__WHAT TO PRODUCE__: Each record below should be reproduced as it is written, with pictures left out entirely.

__DATA FOR PROCESSING__:
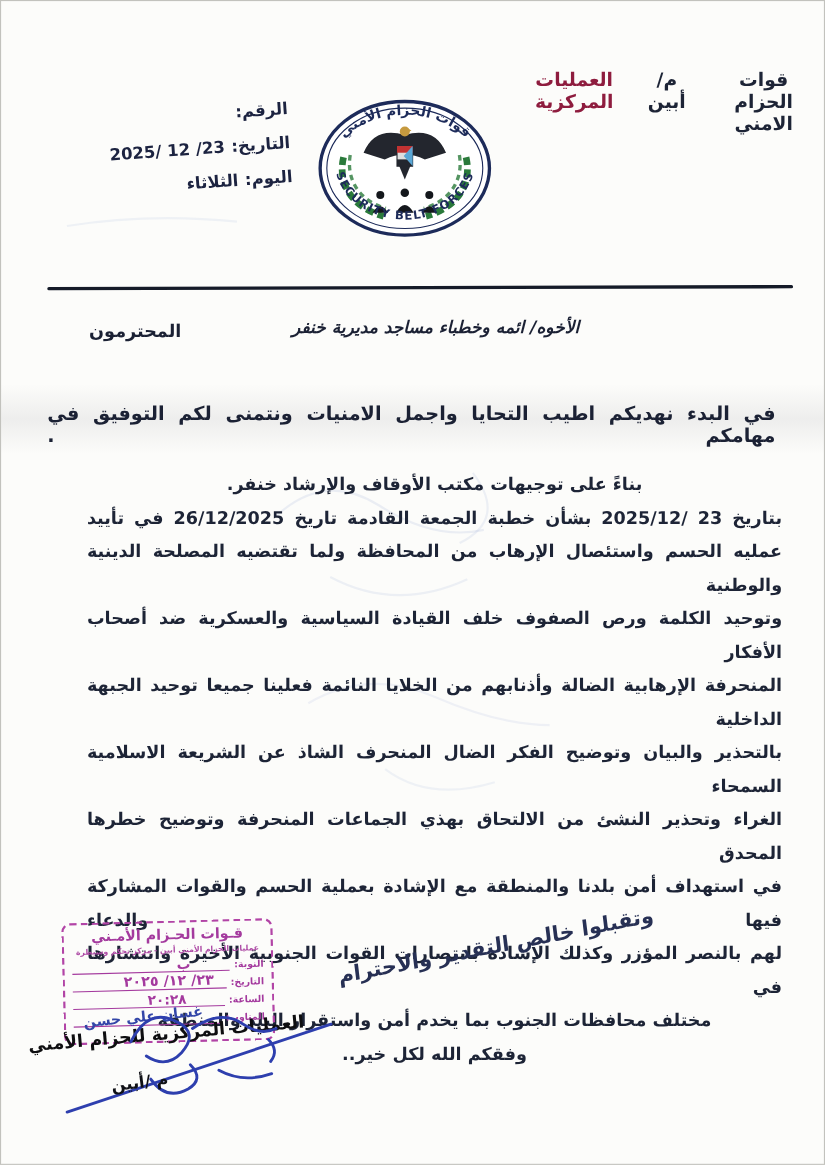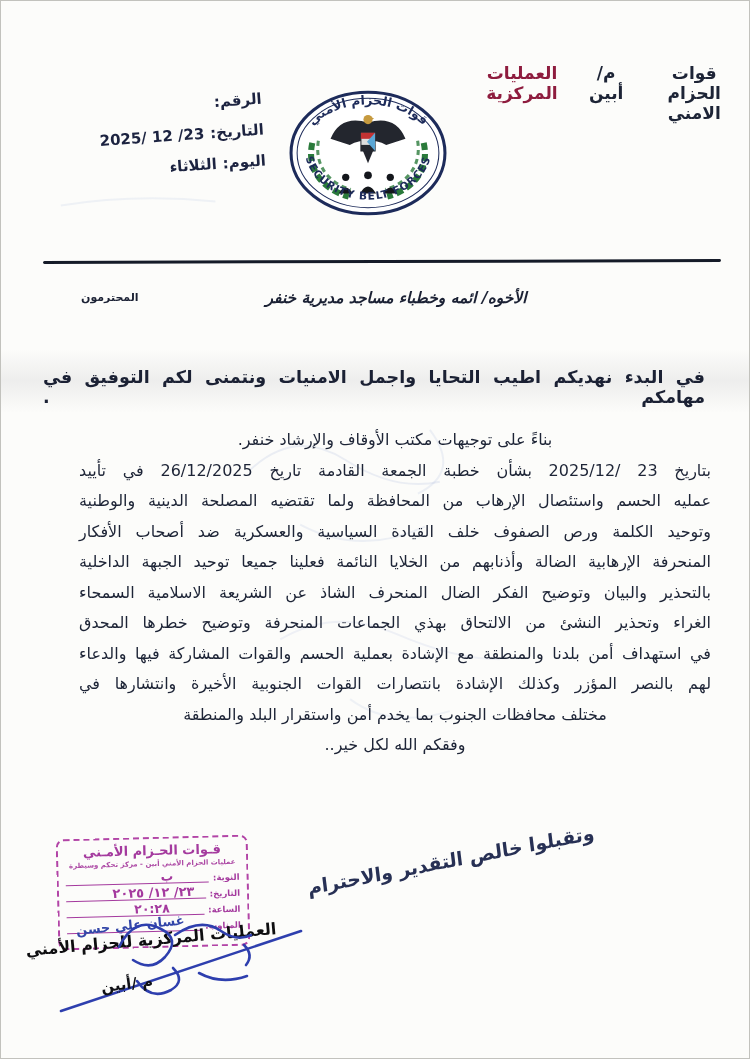--- a/index.html
+++ b/index.html
@@ -42,7 +42,7 @@
   }
   .addr-hon{
     position:absolute;top:290px;left:80px;
-    font-weight:900;font-size:11px;color:#1b2134;text-align:center;
+    font-weight:900;font-size:16px;color:#1b2134;text-align:center;
   }
   
   .greet-band{

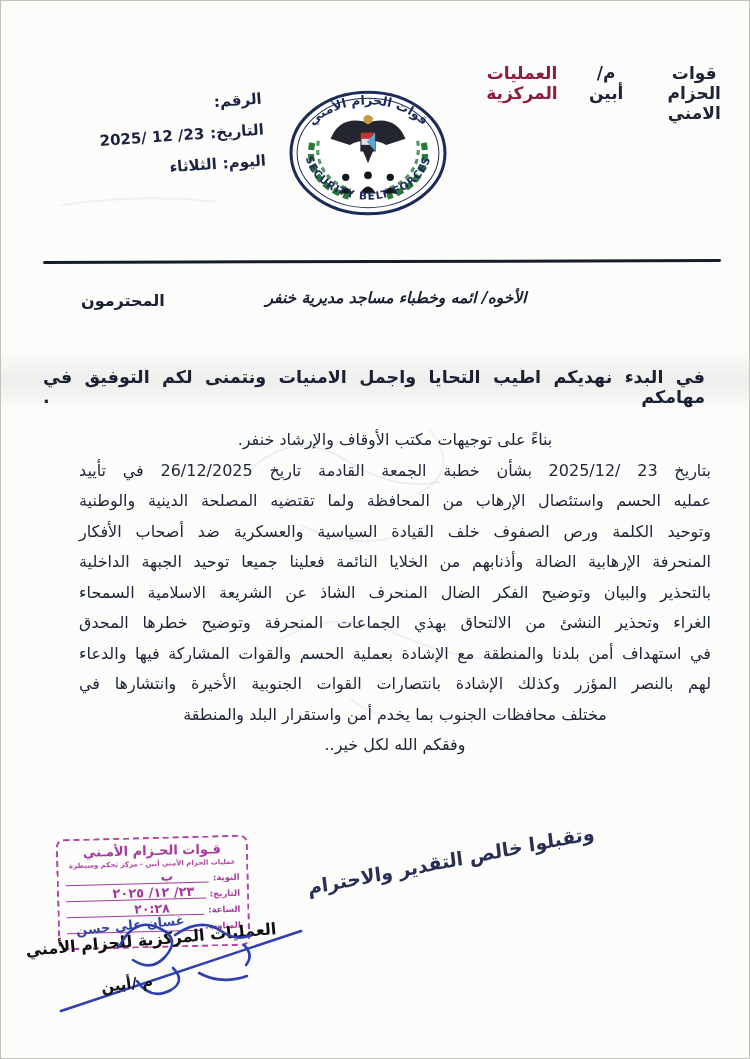--- a/index.html
+++ b/index.html
@@ -57,7 +57,7 @@
   
   .body-text{
     position:absolute;top:424px;left:38px;right:38px;
-    font-size:16px;font-weight:400;line-height:30.5px;color:#1d2436;margin-left:40px;
+    font-size:16px;font-weight:700;line-height:30.5px;color:#1d2436;margin-left:40px;
   }
   .body-text .just{text-align:justify;text-align-last:justify;}
   .body-text .center{text-align:center;}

__ANSWER BOX__:
--- a/index.html
+++ b/index.html
@@ -42,7 +42,7 @@
   }
   .addr-hon{
     position:absolute;top:290px;left:80px;
-    font-weight:900;font-size:11px;color:#1b2134;text-align:center;
+    font-weight:900;font-size:16px;color:#1b2134;text-align:center;
   }
   
   .greet-band{

--- a/index.html
+++ b/index.html
@@ -57,7 +57,7 @@
   
   .body-text{
     position:absolute;top:424px;left:38px;right:38px;
-    font-size:16px;font-weight:400;line-height:30.5px;color:#1d2436;margin-left:40px;
+    font-size:16px;font-weight:700;line-height:30.5px;color:#1d2436;margin-left:40px;
   }
   .body-text .just{text-align:justify;text-align-last:justify;}
   .body-text .center{text-align:center;}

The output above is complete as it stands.